Para Osório Duque-Estrada o patriotismo era principalmente orgulho nacionalista. Punha no Paraguai olhos de eixo muito alongado...
A história do conflito de 1864 não nos tem sido ensinada com a verdade que a consciência requer; durante o Império, havia o respeito às opiniões do Imperador; nos primeiros anos da República, os generais que o substituíram... eram gloriosos sobreviventes da guerra.

Dizia o meu antecessor que, em muitos pontos, a História do Brasil se acha “falsificada”. Eu não quero perder o ensejo de afirmar que, em relação às origens daquele triste episódio, os moços aprendem uma história injusta. Não se diminui a glória dos nossos antepassados ainda quando se demonstra que o seu luminoso sacrifício poderia ter sido evitado.

Na hora em que faço a apreciação da obra de Osório não deixarei de recordar que o antigo Encarregado de Negócios do Brasil no Paraguai, – falando de cadeira – como dizia, chamou “puro sentimentalismo doentio e retórico de ideólogos desavisados e ignorantes dos fatos”, ao lindo movimento que no Brasil se está fazendo para o cancelamento da dívida que as gerações republicanas não desejam escriturar!

Não. Justiça não é retórica; nem eqüidade é sentimentalismo.
O ardor das paixões foi, e ainda é, de tal ordem, tanto aqui quanto lá, que o meio de poder alguém formar juízo imparcial a respeito de pontos essenciais, consiste em alinhar os documentos emanados de ambos os lados, antes e depois do conflito.
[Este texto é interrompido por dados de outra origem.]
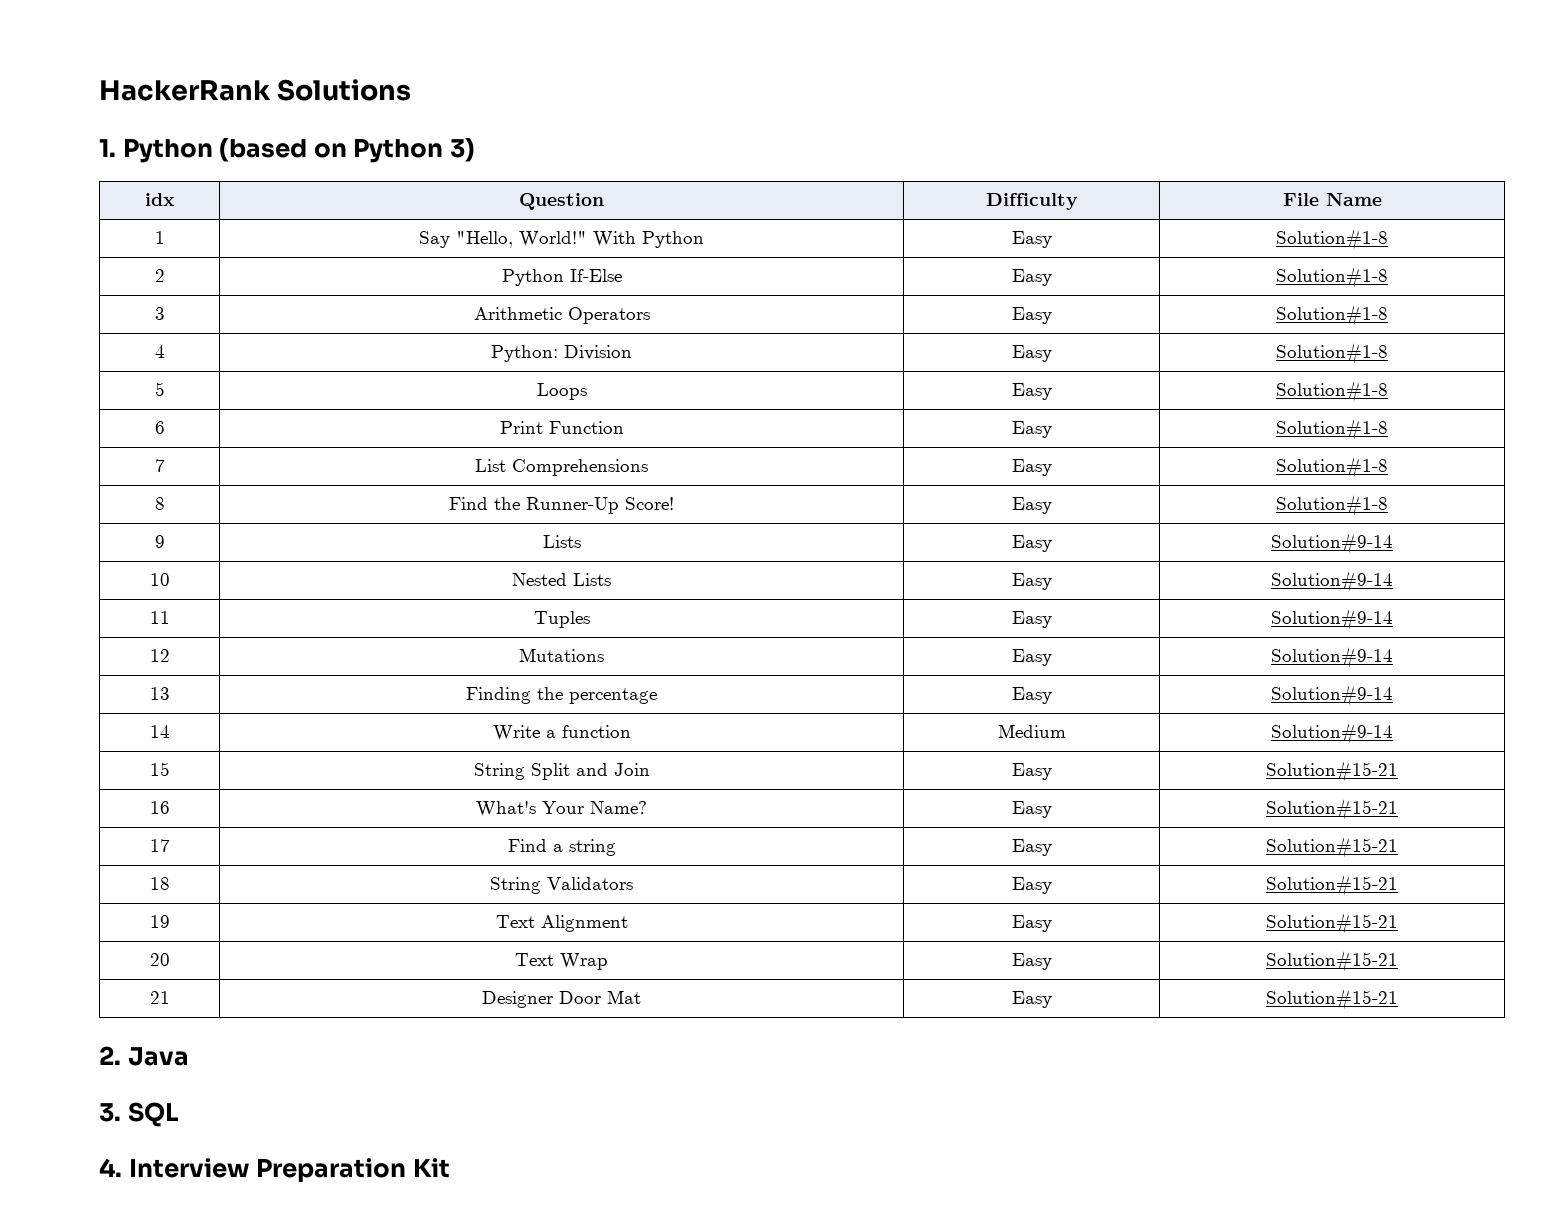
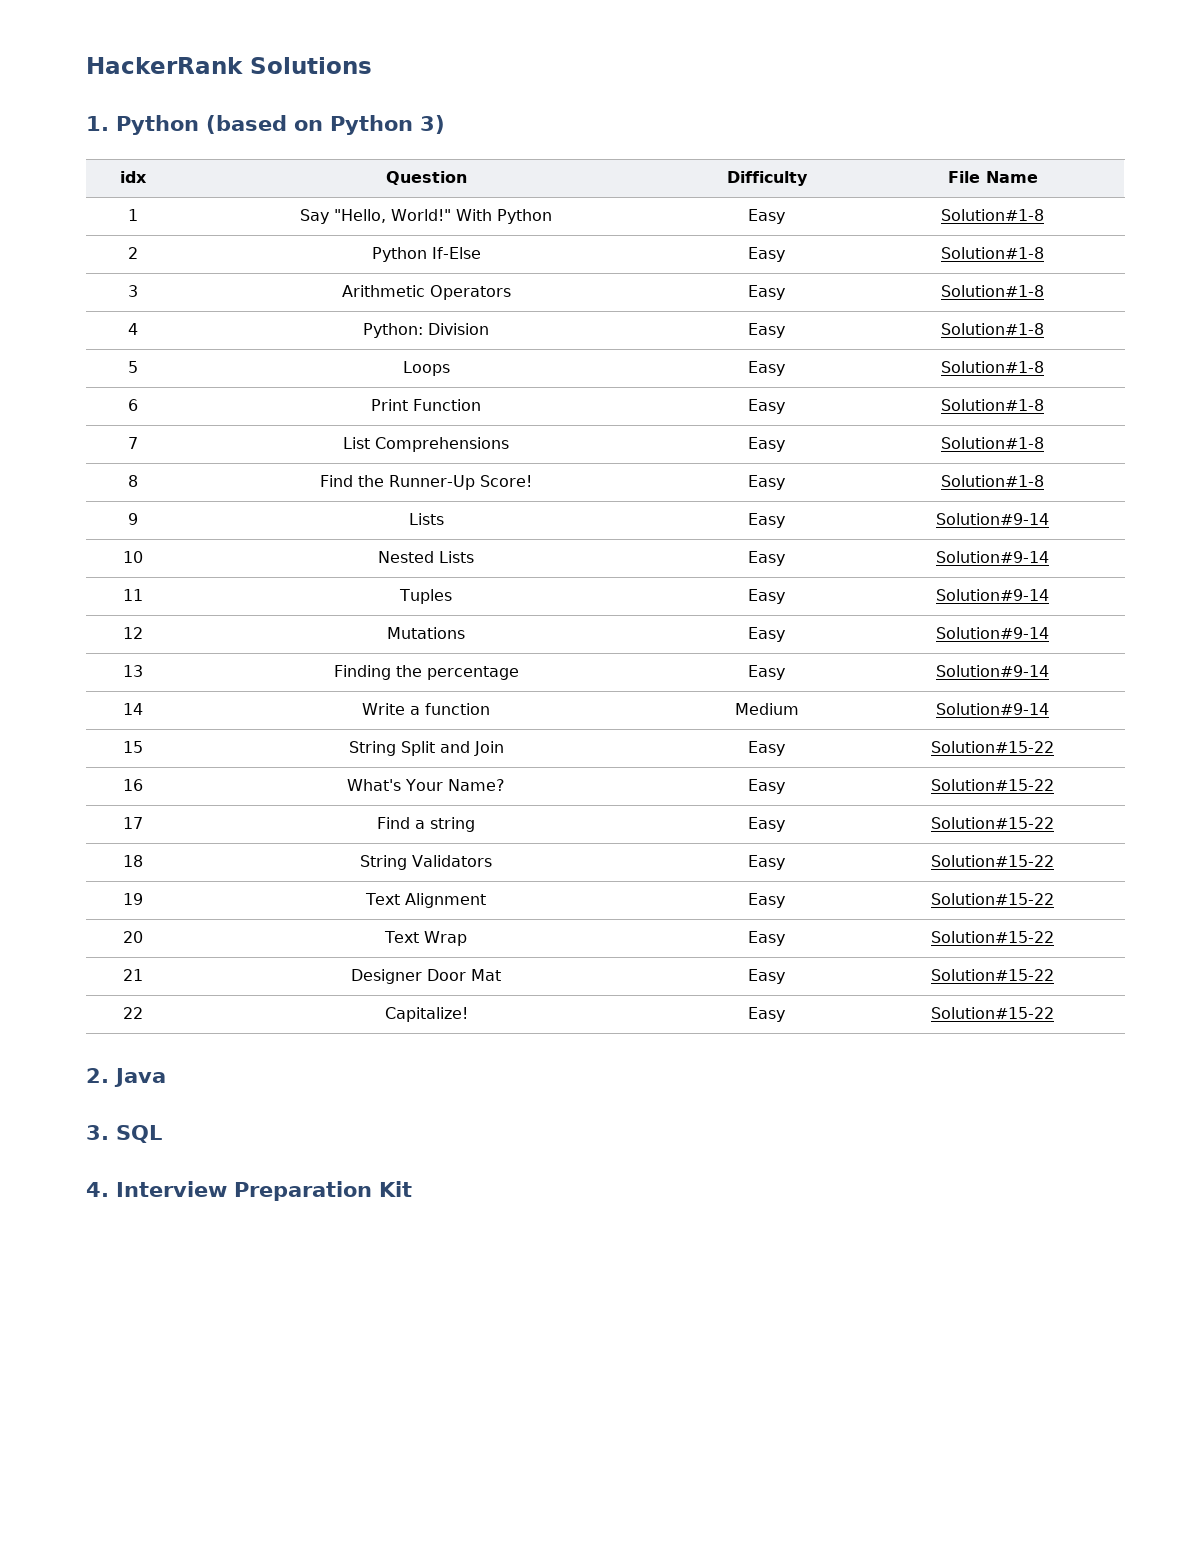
- 15 | String Split and Join | Easy | Solution#15-21
+ 15 | String Split and Join | Easy | Solution#15-22
- 16 | What's Your Name? | Easy | Solution#15-21
+ 16 | What's Your Name? | Easy | Solution#15-22
- 17 | Find a string | Easy | Solution#15-21
+ 17 | Find a string | Easy | Solution#15-22
- 18 | String Validators | Easy | Solution#15-21
+ 18 | String Validators | Easy | Solution#15-22
- 19 | Text Alignment | Easy | Solution#15-21
+ 19 | Text Alignment | Easy | Solution#15-22
- 20 | Text Wrap | Easy | Solution#15-21
+ 20 | Text Wrap | Easy | Solution#15-22
- 21 | Designer Door Mat | Easy | Solution#15-21
+ 21 | Designer Door Mat | Easy | Solution#15-22
+ 22 | Capitalize! | Easy | Solution#15-22

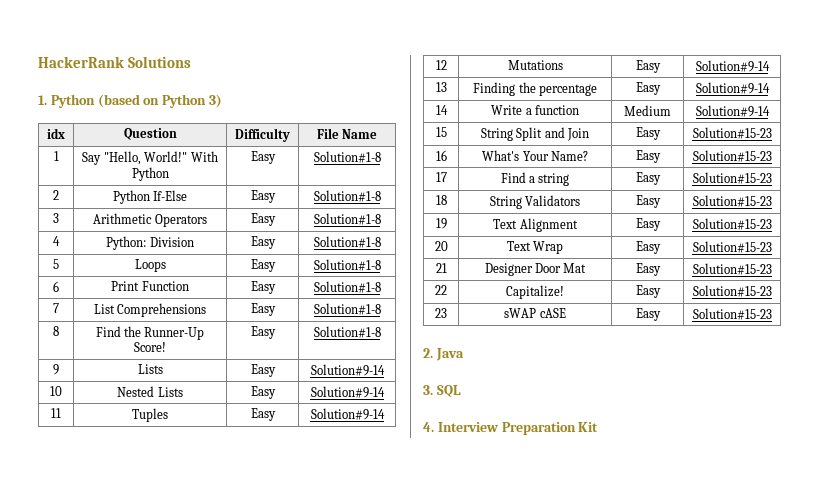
- 15 | String Split and Join | Easy | Solution#15-22
+ 15 | String Split and Join | Easy | Solution#15-23
- 16 | What's Your Name? | Easy | Solution#15-22
+ 16 | What's Your Name? | Easy | Solution#15-23
- 17 | Find a string | Easy | Solution#15-22
+ 17 | Find a string | Easy | Solution#15-23
- 18 | String Validators | Easy | Solution#15-22
+ 18 | String Validators | Easy | Solution#15-23
- 19 | Text Alignment | Easy | Solution#15-22
+ 19 | Text Alignment | Easy | Solution#15-23
- 20 | Text Wrap | Easy | Solution#15-22
+ 20 | Text Wrap | Easy | Solution#15-23
- 21 | Designer Door Mat | Easy | Solution#15-22
+ 21 | Designer Door Mat | Easy | Solution#15-23
- 22 | Capitalize! | Easy | Solution#15-22
+ 22 | Capitalize! | Easy | Solution#15-23
+ 23 | sWAP cASE | Easy | Solution#15-23

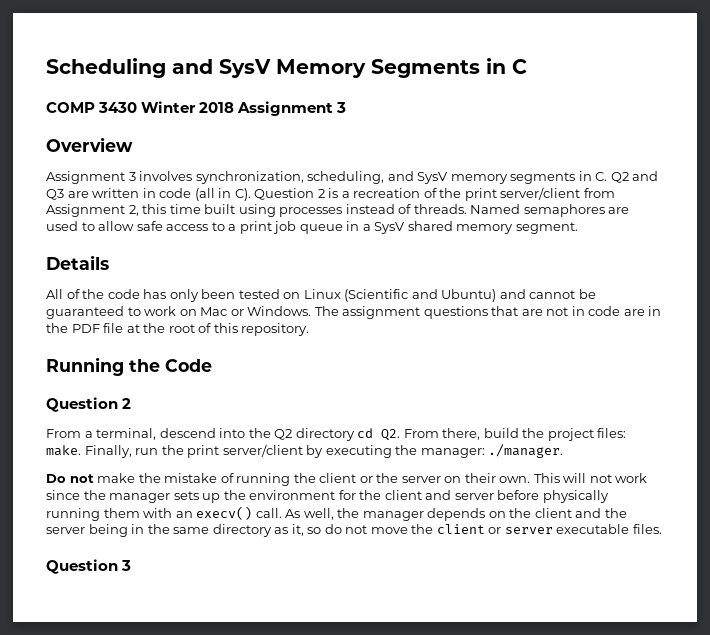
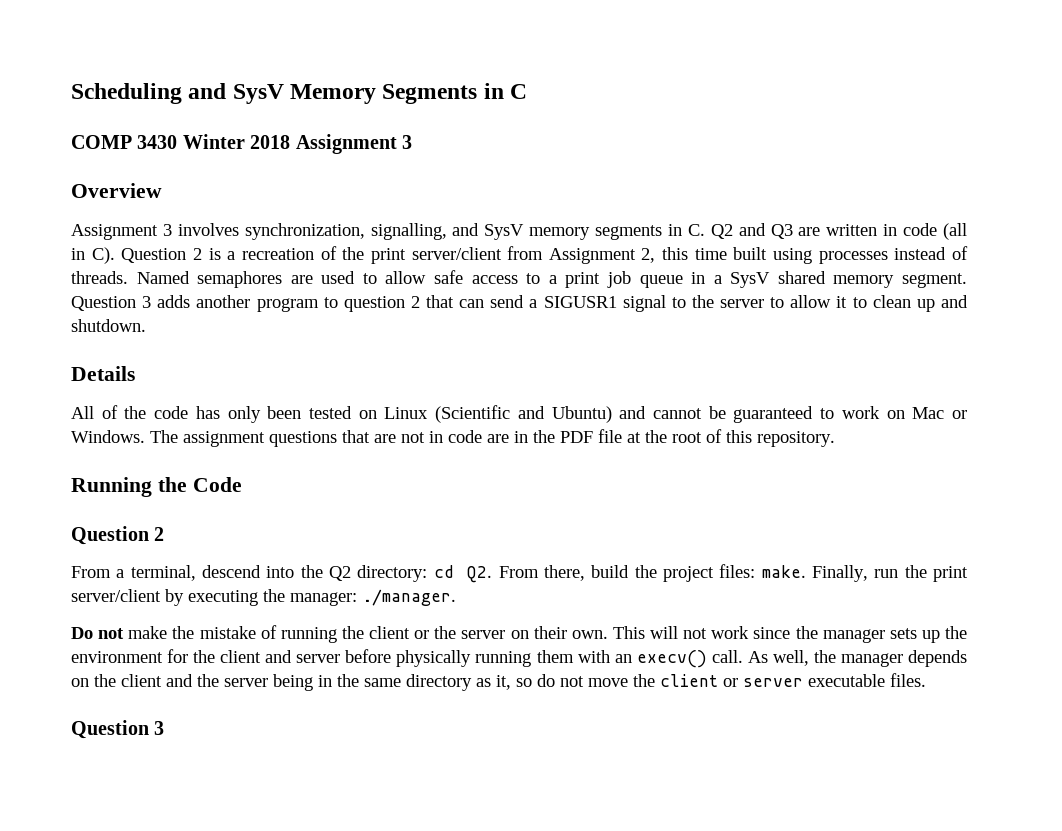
- Assignment 3 involves synchronization, scheduling, and SysV memory segments in C. Q2 and Q3 are written in code (all in C). Question 2 is a recreation of the print server/client from Assignment 2, this time built using processes instead of threads.
+ Assignment 3 involves synchronization, signalling, and SysV memory segments in C. Q2 and Q3 are written in code (all in C). Question 2 is a recreation of the print server/client from Assignment 2, this time built using processes instead of threads.
+ Question 3 adds another program to question 2 that can send a SIGUSR1 signal to the server to allow it to clean up and shutdown.
- From a terminal, descend into the Q2 directory cd Q2. From there, build the project files: make.
+ From a terminal, descend into the Q2 directory: cd Q2. From there, build the project files: make.

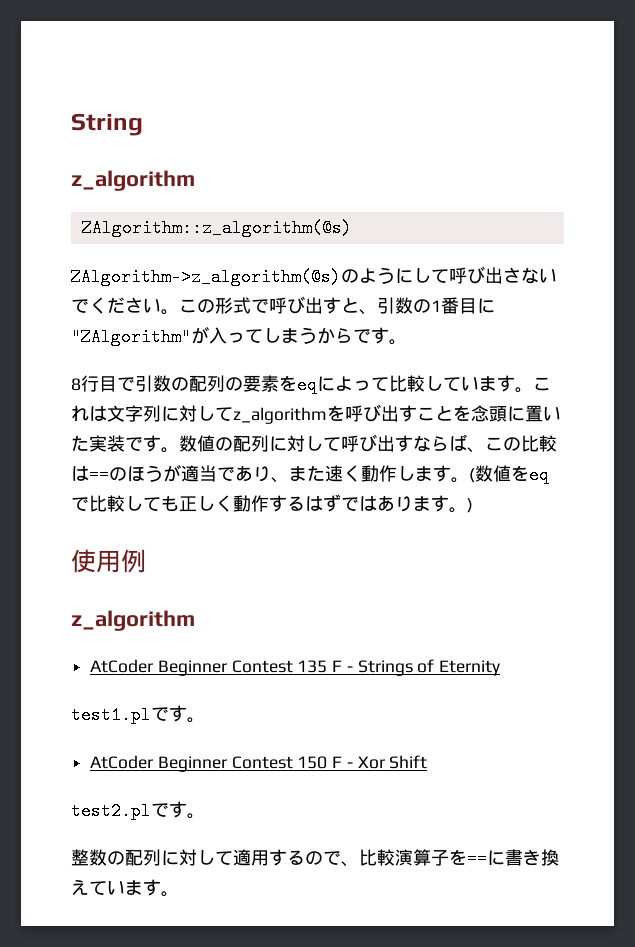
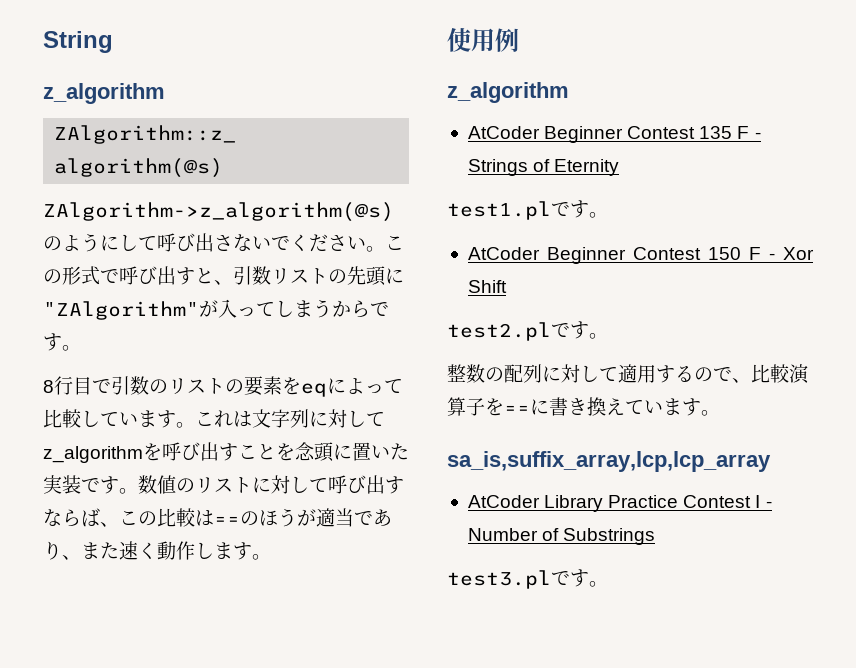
- この形式で呼び出すと、引数の1番目に"ZAlgorithm"が入ってしまうからです。
+ この形式で呼び出すと、引数リストの先頭に"ZAlgorithm"が入ってしまうからです。
- 8行目で引数の配列の要素をeqによって比較しています。
+ 8行目で引数のリストの要素をeqによって比較しています。
- 数値の配列に対して呼び出すならば、この比較は==のほうが適当であり、また速く動作します。(数値をeqで比較しても正しく動作するはずではあります。)
+ 数値のリストに対して呼び出すならば、この比較は==のほうが適当であり、また速く動作します。
+ sa_is,suffix_array,lcp,lcp_array
+ AtCoder Library Practice Contest I - Number of Substrings
+ test3.plです。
Separada a Cisplatina em 27 de agosto de 1828, garantida a sua independência pela derrocada de Rosas, em 1852, continuaram a viver no Uruguai, tomando parte ativa em sua existência de nação livre, e entrando forte nas suas lutas políticas, numerosos patrícios nossos. Tal como hoje, aos nossos olhos, fazem os italianos em São Paulo e os alemães no sul do Brasil.

É claro que os acasos da gangorra política levaram muitos deles a sofrer os percalços do partidarismo. Tinha o Império o direito de intervir no Estado Oriental para proteger os seus filhos ali estabelecidos?... Têm a Itália ou a Espanha o direito de se intrometer hoje aqui para proteger italianos ou espanhóis que lhes mandem queixas do Brasil? Não é bom falar nos compatriotas nossos que entravam naquele país alistados nas tropas arregimentadas para depôr o governo oriental...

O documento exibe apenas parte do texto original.